BEGIN

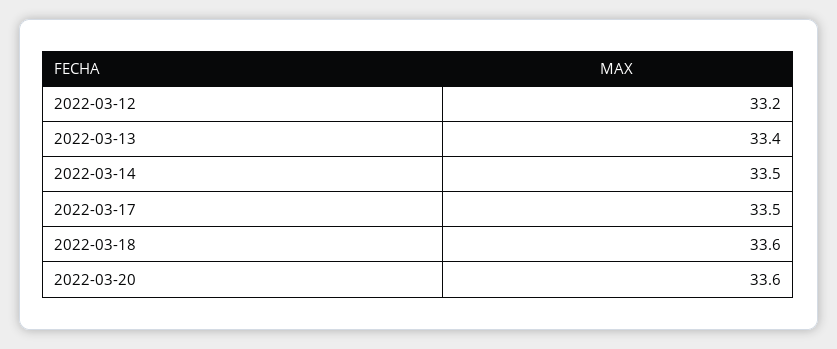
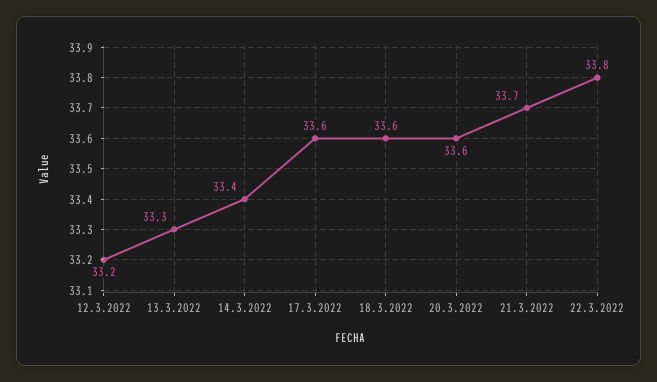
2022-03-13: 33.4 -> 33.3
2022-03-14: 33.5 -> 33.4
2022-03-17: 33.5 -> 33.6
21.3.2022: none -> 33.7
22.3.2022: none -> 33.8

END

— Exercise goal —
Repeat the data above exactly, leaving out any pictures it holds.

— Finished task —
2022-03-13: 33.4 -> 33.3
2022-03-14: 33.5 -> 33.4
2022-03-17: 33.5 -> 33.6
21.3.2022: none -> 33.7
22.3.2022: none -> 33.8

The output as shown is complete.